- [YOUR GOAL]: Going through the data below, copy out each line where the word "legend" shows up.

(Web page revision data)
════════════════════

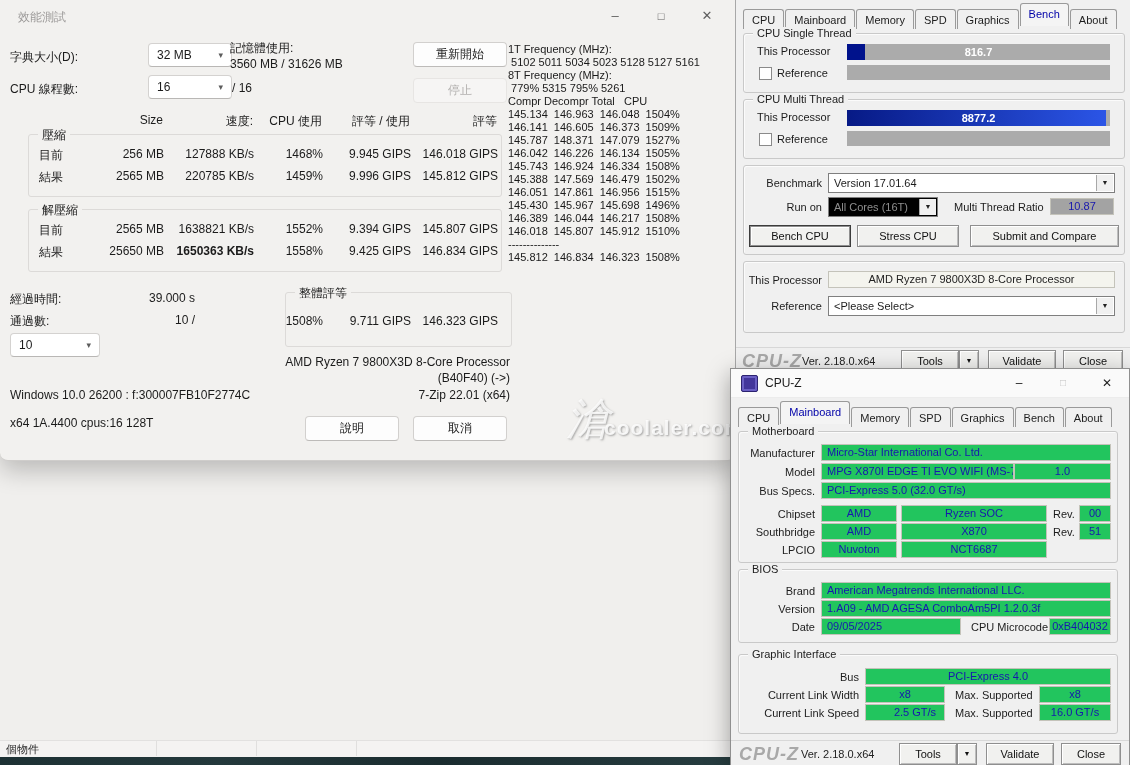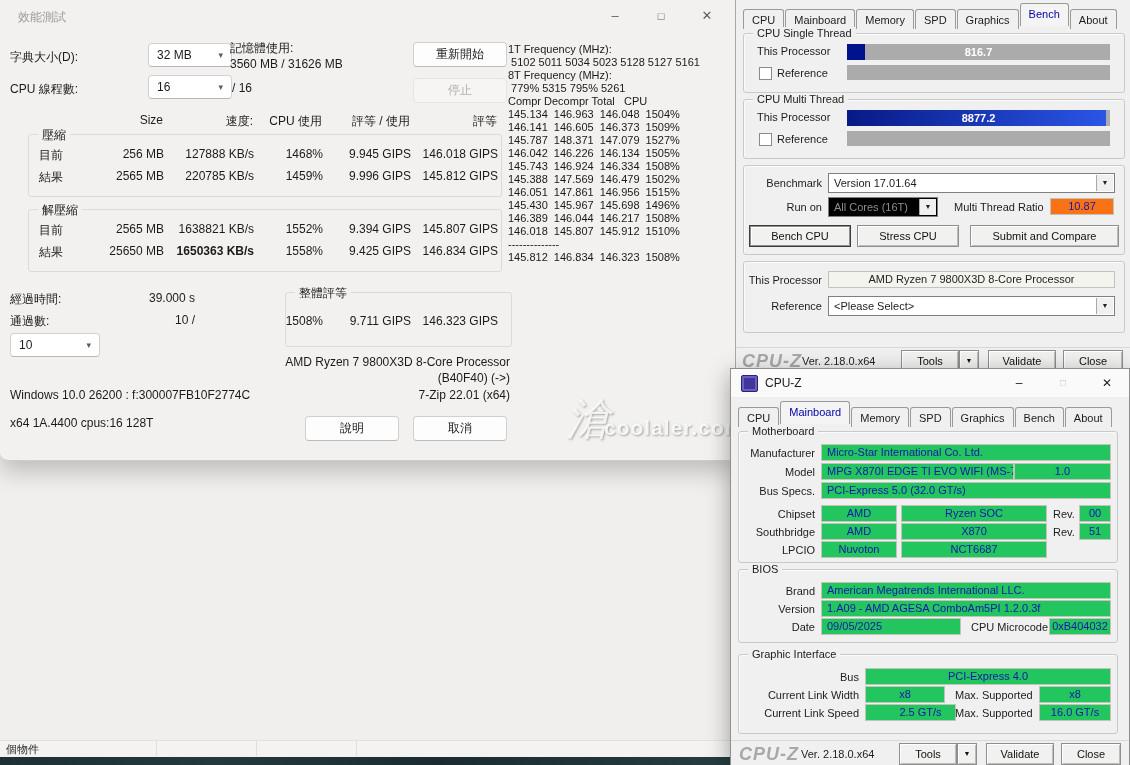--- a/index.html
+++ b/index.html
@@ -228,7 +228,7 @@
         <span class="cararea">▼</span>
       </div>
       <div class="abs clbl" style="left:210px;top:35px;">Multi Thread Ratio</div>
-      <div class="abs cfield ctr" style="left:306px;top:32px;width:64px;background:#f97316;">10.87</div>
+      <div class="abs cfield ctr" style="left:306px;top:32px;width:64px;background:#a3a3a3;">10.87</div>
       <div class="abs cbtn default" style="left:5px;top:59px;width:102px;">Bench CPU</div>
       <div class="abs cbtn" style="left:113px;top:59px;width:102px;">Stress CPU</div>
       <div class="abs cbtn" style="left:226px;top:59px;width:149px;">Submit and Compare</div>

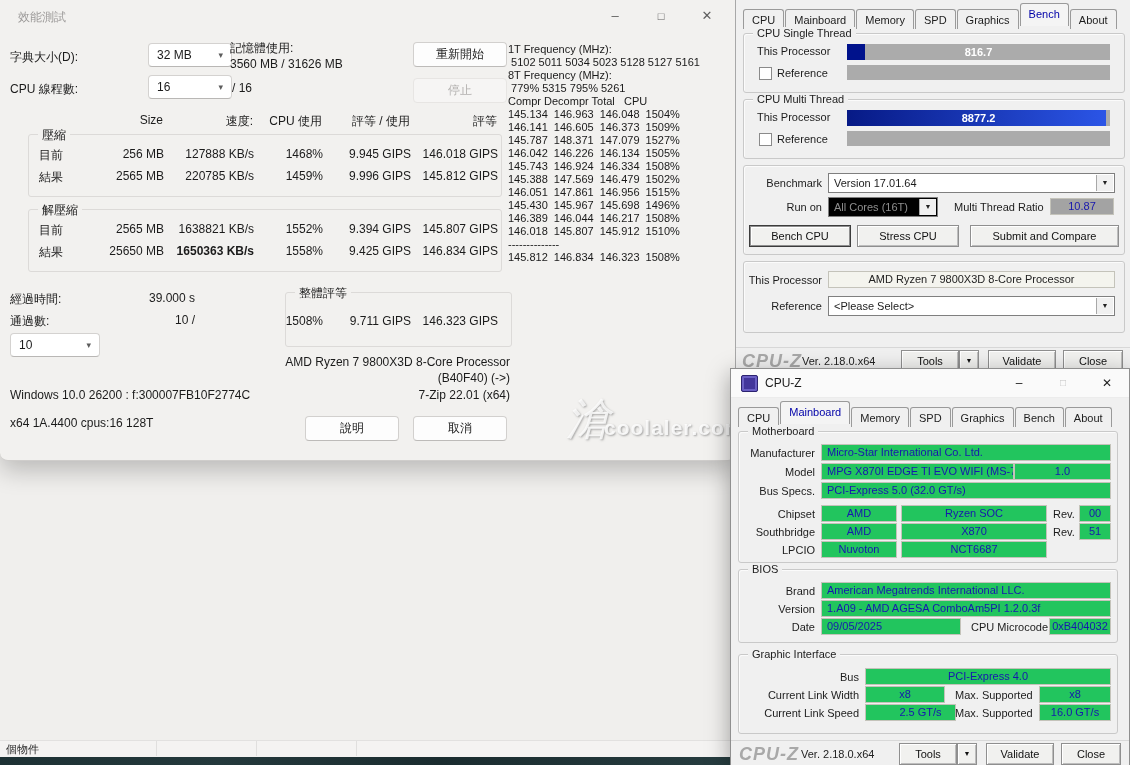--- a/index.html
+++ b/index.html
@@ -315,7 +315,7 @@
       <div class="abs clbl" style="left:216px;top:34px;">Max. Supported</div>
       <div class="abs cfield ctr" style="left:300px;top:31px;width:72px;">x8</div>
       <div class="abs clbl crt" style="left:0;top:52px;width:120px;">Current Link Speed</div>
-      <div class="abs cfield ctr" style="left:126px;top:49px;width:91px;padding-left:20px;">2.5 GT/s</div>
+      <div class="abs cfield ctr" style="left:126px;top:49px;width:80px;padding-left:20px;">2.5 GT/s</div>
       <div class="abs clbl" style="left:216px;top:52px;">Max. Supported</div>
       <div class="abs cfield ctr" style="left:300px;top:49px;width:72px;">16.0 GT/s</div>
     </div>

════════════════════

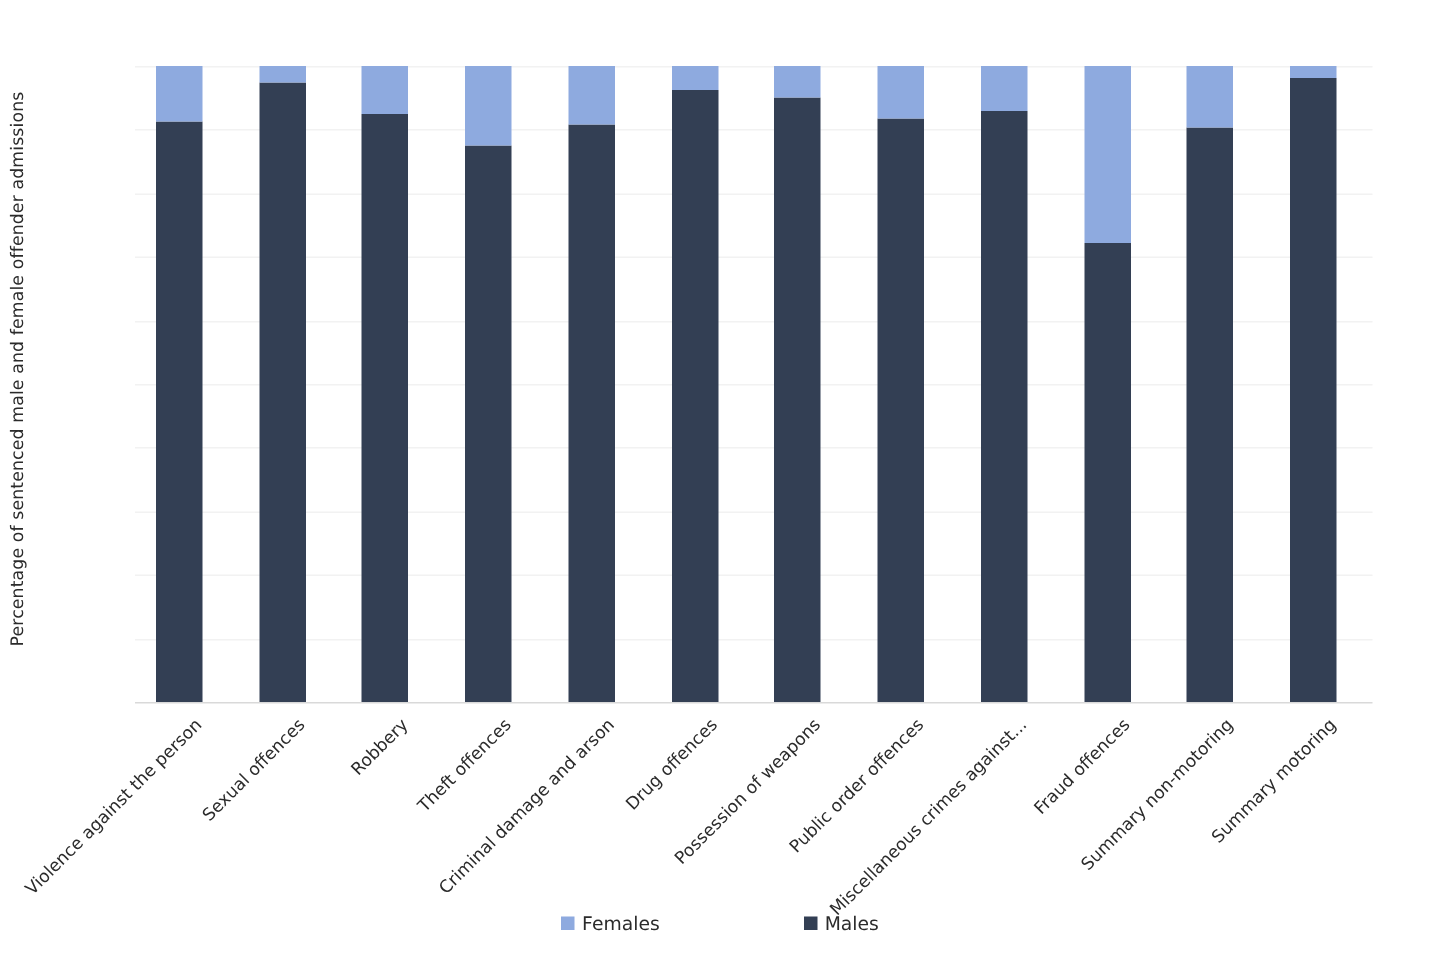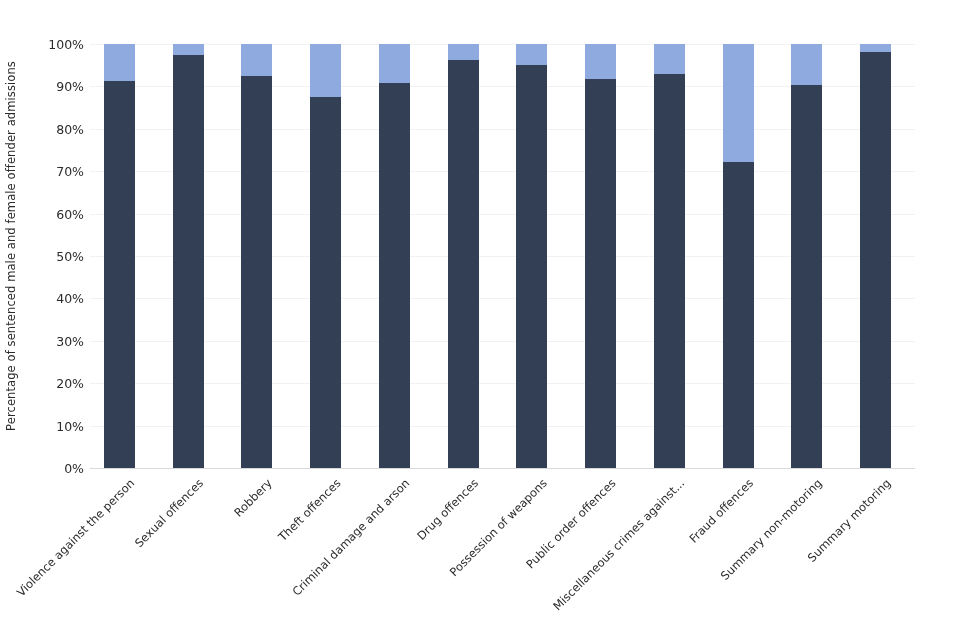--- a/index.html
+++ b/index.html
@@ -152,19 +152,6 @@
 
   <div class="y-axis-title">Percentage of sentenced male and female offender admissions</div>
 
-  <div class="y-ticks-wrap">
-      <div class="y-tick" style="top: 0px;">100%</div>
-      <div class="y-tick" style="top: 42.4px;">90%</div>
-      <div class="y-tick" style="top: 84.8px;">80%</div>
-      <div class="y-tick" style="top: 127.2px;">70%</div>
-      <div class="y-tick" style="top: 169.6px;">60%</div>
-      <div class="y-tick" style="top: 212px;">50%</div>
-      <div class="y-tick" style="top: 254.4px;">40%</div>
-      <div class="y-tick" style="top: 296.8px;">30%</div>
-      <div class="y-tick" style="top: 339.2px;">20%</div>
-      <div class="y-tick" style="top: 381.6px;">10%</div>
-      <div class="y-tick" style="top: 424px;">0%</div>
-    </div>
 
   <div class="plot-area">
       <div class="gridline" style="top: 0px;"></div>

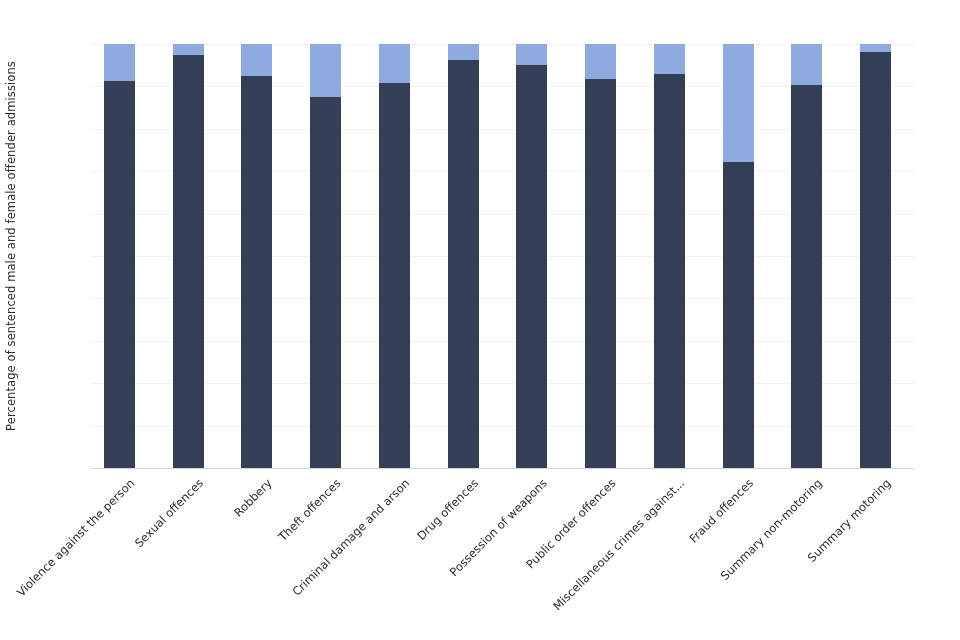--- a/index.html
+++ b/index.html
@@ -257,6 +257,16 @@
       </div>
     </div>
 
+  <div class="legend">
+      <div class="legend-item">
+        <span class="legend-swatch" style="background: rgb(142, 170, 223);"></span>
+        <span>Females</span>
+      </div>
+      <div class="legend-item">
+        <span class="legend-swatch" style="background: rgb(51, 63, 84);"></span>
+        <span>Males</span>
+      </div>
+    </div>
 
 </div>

════════════════════

- [ANSWER TO THE EXERCISE]:
+  <div class="legend">
+      <div class="legend-item">
+        <span class="legend-swatch" style="background: rgb(142, 170, 223);"></span>
+      <div class="legend-item">
+        <span class="legend-swatch" style="background: rgb(51, 63, 84);"></span>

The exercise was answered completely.